# Data Preparation

This section performs the entire data preparation pipeline:
1. **Load, Clean, and Select Features**: Imports the dataset, cleans it, and selects relevant features using the `utils` package.
2. **Stratified Split**: Splits the processed data into training and test sets while preserving the class distribution of the target variable (`Churn`).

In [1]:
import sys
import pandas as pd
# Add utils to path
sys.path.append('..')
from utils import preprocessing as prep

# ---------------------------------------------------------
# 1. Load, Clean, and Select Features
# ---------------------------------------------------------
df = prep.load_data('../data/dataset.csv')
df_clean = prep.clean_data(df)

# Use our new function to remove TotalCharges
df_ready = prep.select_features(df_clean)

print(f"Current Shape: {df_ready.shape}")

# ---------------------------------------------------------
# 2. Stratified Split
# ---------------------------------------------------------
# Use our new function to split the data
X_train, X_test, y_train, y_test = prep.split_stratified_data(df_ready, target='Churn')

# Verify the Churn Rate (Just to be sure)
print("\nVerifying Churn Rate Preservation:")
print(f"Train Churn Rate: {y_train.value_counts(normalize=True)['Yes']:.2%}")
print(f"Test Churn Rate:  {y_test.value_counts(normalize=True)['Yes']:.2%}")

Duplicate rows found: 0
Missing values in TotalCharges: 11
customerID dropped.
Feature Selection: Dropped 'TotalCharges' (Multicollinearity).
Current Shape: (7043, 19)
Data Split Successfully (Test Size: 0.2)
 - Train Shape: (5634, 18)
 - Test Shape:  (1409, 18)

Verifying Churn Rate Preservation:
Train Churn Rate: 26.54%
Test Churn Rate:  26.54%


## 1. Target Encoding

We must convert the target variable `Churn` from text into numbers so the model can calculate the error.
* **Function:** `encode_binary_target`
* **Logic:** Maps the positive class ('Yes') to `1` and the negative class ('No') to `0`.

In [2]:
# We use our generic function to map Yes->1 and No->0
y_train_enc = prep.encode_binary_target(y_train, pos_label='Yes', neg_label='No')
y_test_enc = prep.encode_binary_target(y_test, pos_label='Yes', neg_label='No')

# Verify the result
print("\nTarget Encoded Successfully.")
print(f"Train Class Distribution:\n{y_train_enc.value_counts()}")

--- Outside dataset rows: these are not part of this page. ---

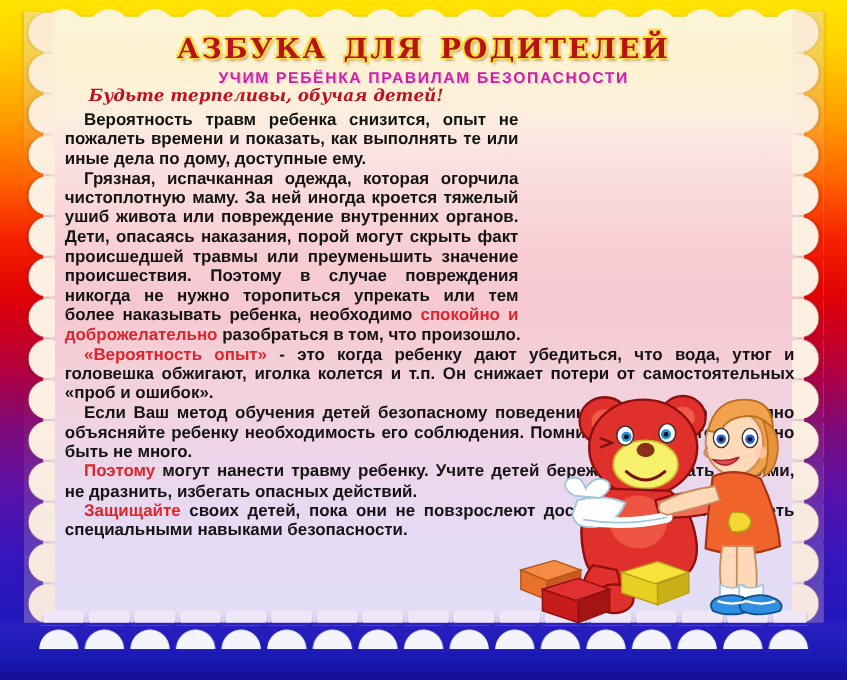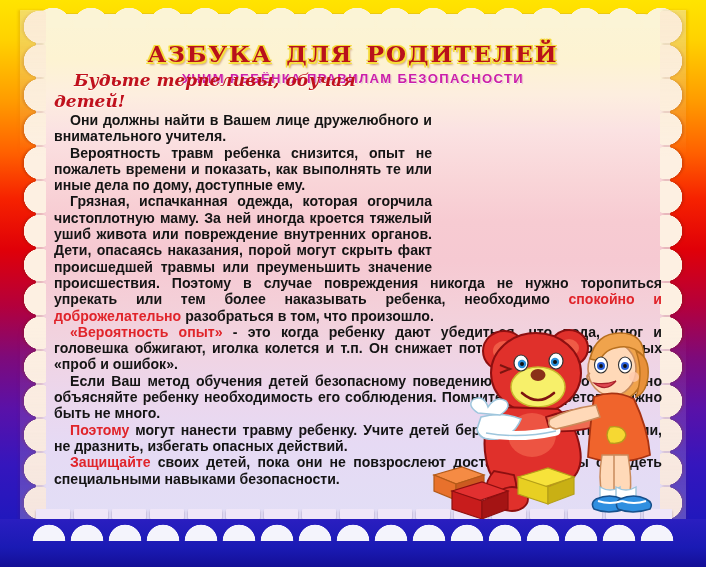--- a/index.html
+++ b/index.html
@@ -84,21 +84,21 @@
     position:absolute;left:0;right:0;bottom:0;height:48px;
     background:linear-gradient(to bottom,#2a1ec0,#1a1ab4 60%,#140f96);
   }
   .wave .crest{
     position:absolute;left:30px;right:30px;top:2px;height:20px;
     background:radial-gradient(circle at 19px 20px, #ffffff 0 16px, rgba(255,255,255,0) 16.6px) repeat-x;
     background-size:38px 20px;opacity:.95;
   }
 
   
-  #title-wrap{position:absolute;left:36px;right:36px;top:34px;text-align:center;}
+  #title-wrap{position:absolute;left:36px;right:36px;top:20px;text-align:center;}
   #title{
     font-family:"DejaVu Serif","Liberation Serif",serif;
     font-weight:bold;font-size:33px;letter-spacing:2px;
     color:#b8111b;line-height:1.04;
     text-shadow:
       -1.5px -1.5px 0 #f5dd3a, 1.5px -1.5px 0 #f5dd3a,
       -1.5px  1.5px 0 #f5dd3a, 1.5px  1.5px 0 #f5dd3a,
       0 0 3px #f7e76a, 2px 3px 2px rgba(120,0,10,.35);
     text-transform:lowercase;
     font-variant:small-caps;
@@ -115,21 +115,21 @@
     position:absolute;left:54px;right:44px;top:70px;
     font-size:14.1px;line-height:16.3px;color:#141414;font-weight:bold;
     text-align:justify;text-justify:inter-word;
   }
   #body-text p{margin:0;}
   .ind{text-indent:16px;}
   .red{color:#e0242a;}
   .hdr-italic{
     display:block;color:#c0111c;font-style:italic;font-weight:bold;
     font-family:"DejaVu Serif","Liberation Serif",serif;
-    font-size:17px;line-height:21px;text-indent:20px;text-align:left;
+    font-size:14px;line-height:21px;text-indent:20px;text-align:left;
     text-shadow:0 1px 0 rgba(255,255,255,.6);
   }
 
   
   .wrapper-img{
     float:right;width:232px;height:196px;shape-outside:margin-box;
     margin:2px -10px 0 8px;
   }
 
   
@@ -155,21 +155,20 @@
 
   <div id="body-text">
 
     <div class="wrapper-img"></div>
 
 
     <p>
         <span class="hdr-italic">Будьте терпеливы, обучая детей!</span>
       </p>
 
-    <p class="ind">Они должны найти в Вашем лице дружелюбного и внимательного учителя.</p>
 
     <p class="ind">Вероятность травм ребенка снизится, опыт не пожалеть времени и показать, как выполнять те или иные дела по дому, доступные ему.</p>
 
     <p class="ind"><span>Грязная, испачканная одежда, которая огорчила чистоплотную маму. За ней иногда кроется тяжелый ушиб живота или повреждение внутренних органов. Дети, опасаясь наказания, порой могут скрыть факт происшедшей травмы или преуменьшить значение происшествия. Поэтому в случае повреждения никогда не нужно торопиться упрекать или тем более наказывать ребенка, необходимо </span><span class="red">спокойно и доброжелательно</span><span> разобраться в том, что произошло.</span></p>
 
     <p class="ind"><span class="red">«Вероятность опыт»</span><span> - это когда ребенку дают  убедиться, что вода, утюг и головешка обжигают, иголка колется и т.п. Он снижает потери от  самостоятельных «проб и ошибок».</span></p>
 
     <p class="ind">Если Ваш метод обучения детей безопасному поведению — запрет, то доступно объясняйте ребенку необходимость его соблюдения. Помните, что  запретов должно быть не много.</p>
 
     <p class="ind"><span class="red">Поэтому</span><span> могут нанести травму ребенку. Учите детей бережно ухаживать за ними, не дразнить, избегать опасных действий.</span></p>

Target Encoding: Mapping 'Yes' -> 1 and 'No' -> 0
Target Encoding: Mapping 'Yes' -> 1 and 'No' -> 0

Target Encoded Successfully.
Train Class Distribution:
Churn
0    4139
1    1495
Name: count, dtype: int64


## 2. Feature Engineering (The Pipeline)

We build a **Feature Transformer** to process the input variables (`X`). This ensures the model receives mathematically consistent data.

**The Strategy:**
1.  **Numerical Columns (e.g., `tenure`, `MonthlyCharges`):**
    * **Action:** Apply `StandardScaler`.
    * **Reason:** Centers the data around 0 with a standard deviation of 1. This prevents large values (like TotalCharges) from dominating the model weights.

2.  **Categorical Columns (e.g., `InternetService`):**
    * **Action:** Apply `OneHotEncoder`.
    * **Reason:** Converts text categories into binary columns (0s and 1s). We use `drop='first'` to avoid multicollinearity (the "dummy variable trap").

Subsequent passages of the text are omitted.